Russian reporter who was briefly detained by the KLA on 20 July 1998 described the last time he had seen his interpreter Shaban Hoti

Oleg Sefjulin, witness in the Limaj trialOleg Sefjulin, witness in the Limaj trial

On 20 July 1998, Oleg Seifulin, reporter of a Russian state-owned TV channel, was stopped at a KLA checkpoint near Lapusnik and taken to a nearby farm where a makeshift camp was set up for the kidnapped Serbs and Albanians accused of collaboration with the Serbian authorities, as alleged in the indictment against Fatmir Limaj, Isak Musliu and Haradin Bala. Three more men were taken to Lapusnik with him: Shaban Hoti, a teacher of Russian from Pristina who was interpreting for the Russian team, cameraman Alexandr Galanov and sound man Viktor Manayev.

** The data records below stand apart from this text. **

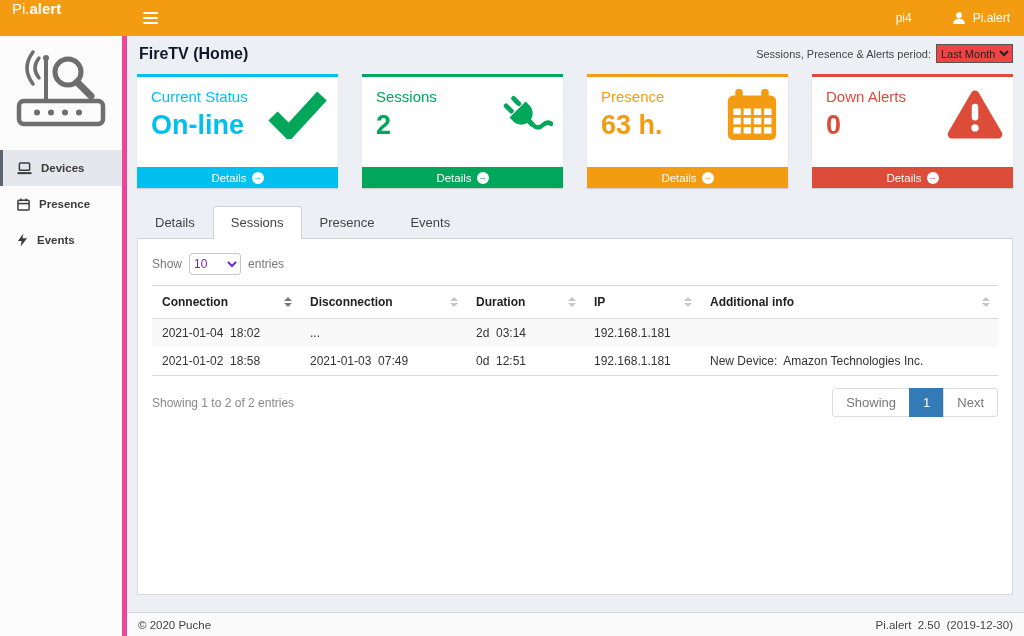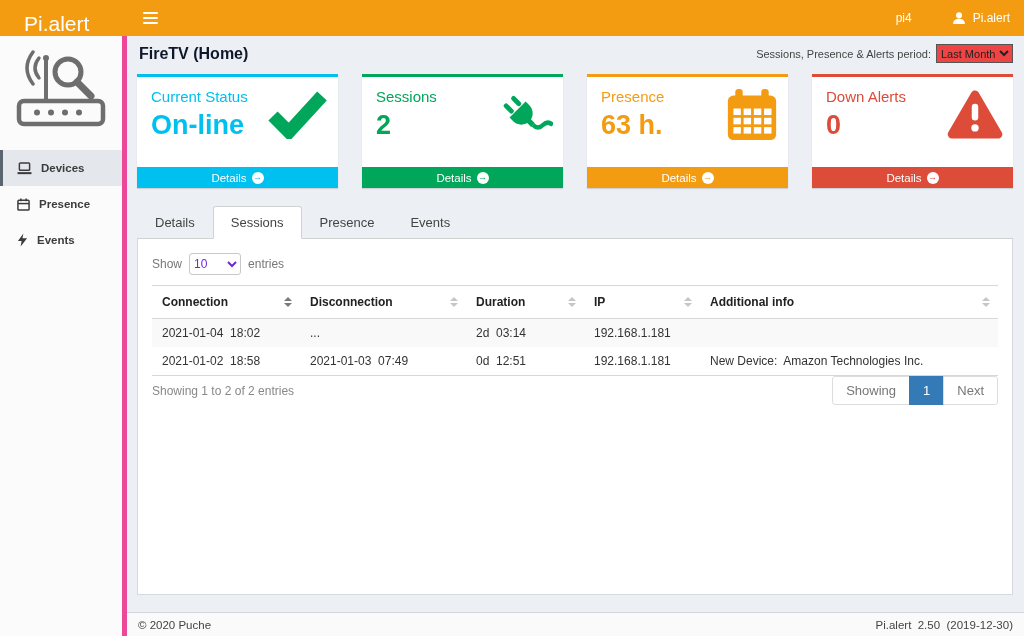--- a/index.html
+++ b/index.html
@@ -6,7 +6,7 @@
   html,body{width:1024px;height:636px;overflow:hidden;font-family:"Liberation Sans","DejaVu Sans",sans-serif;background:#ecf0f5}
   
   .topbar{height:36px;background:#f39c12;display:flex;align-items:stretch;color:#fff}
-  .brand{width:127px;display:flex;align-items:flex-end;padding-left:24px;font-size:21px;cursor:pointer}
+  .brand{width:127px;display:flex;align-items:flex-start;padding-left:12px;font-size:15px;cursor:pointer}
   .brand b{font-weight:400}
   .hamburger{width:46px;display:flex;flex-direction:column;align-items:center;justify-content:center;gap:3px;cursor:pointer}
   .hamburger span{display:block;width:15px;height:2px;background:#fff;border-radius:1px}

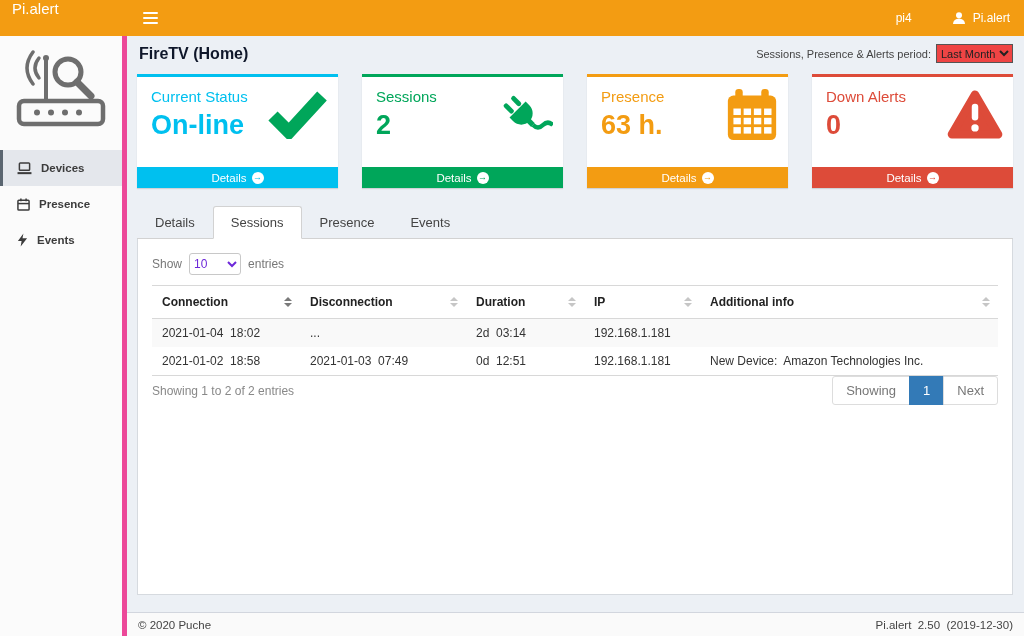--- a/index.html
+++ b/index.html
@@ -7,7 +7,7 @@
   
   .topbar{height:36px;background:#f39c12;display:flex;align-items:stretch;color:#fff}
   .brand{width:127px;display:flex;align-items:flex-start;padding-left:12px;font-size:15px;cursor:pointer}
-  .brand b{font-weight:400}
+  .brand b{font-weight:700}
   .hamburger{width:46px;display:flex;flex-direction:column;align-items:center;justify-content:center;gap:3px;cursor:pointer}
   .hamburger span{display:block;width:15px;height:2px;background:#fff;border-radius:1px}
   .topbar .spacer{flex:1}

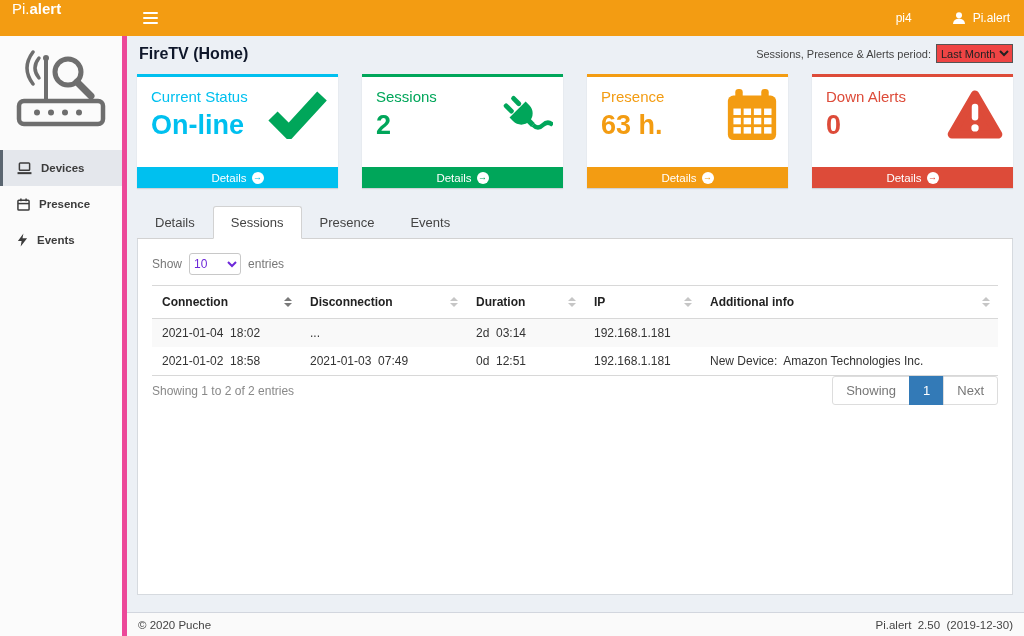--- a/index.html
+++ b/index.html
@@ -60,7 +60,7 @@
   .sort .down{border-top:4px solid #c6c6c6}
   .sort.sorted .up{border-bottom-color:#7a7a7a}
   .sort.sorted .down{border-top-color:#7a7a7a}
-  .tfoot{display:flex;justify-content:space-between;align-items:center;margin-top:0}
+  .tfoot{display:flex;justify-content:space-between;align-items:center;margin-top:12px}
   .tinfo{font-size:12px;color:#888}
   .pager{display:flex}
   .pbtn{font-size:13px;padding:6px 13px;border:1px solid #ddd;background:#fff;color:#777;cursor:pointer;margin-left:-1px}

The witness said that the KLA soldiers had captured them because they had stayed near their checkpoint on the Pristina-Pec road near Lapusnik despite the orders to “go back to where they came from.” “They were armed, some were in civilian clothes, some in camouflage uniforms,” Seifulin described the KLA troops. His attempt to explain that the crew had the permission to report from Kosovo were to no avail.

After they were taken to “a house in Lapusnik,” Seifulin recounted, Shaban Hoti was taken away from the rest of the team. He saw Shaban again when he interpreted their conversation with a man “in a neat uniform who looked like a commander.” As the witness described, Hoti had obviously been beaten, “with bloodstains on his trousers and shoes” and was very scared. “He was shaking with fear,” Seifulin said.

The Russian reporter and his crew were scared too, because the KLA soldiers kept telling them that they “as Russians collaborate with Serbs, that they are surely spies and that they would have to be killed.” When they asked what would happen to Hoti, they were told that “he will now have to fight alongside them to prove that he is on their side or be killed.”

Seifulin and his crew were set free that same night. Their TV equipment was returned to them, so was the car in which they were traveling, but not the tapes they had made before their arrest. They never saw their interpreter Shaban Hoti again. His name is on the list of 22 dead detainees, attached to the indictment against the three former KLA members, charged with the crimes in Lapusnik.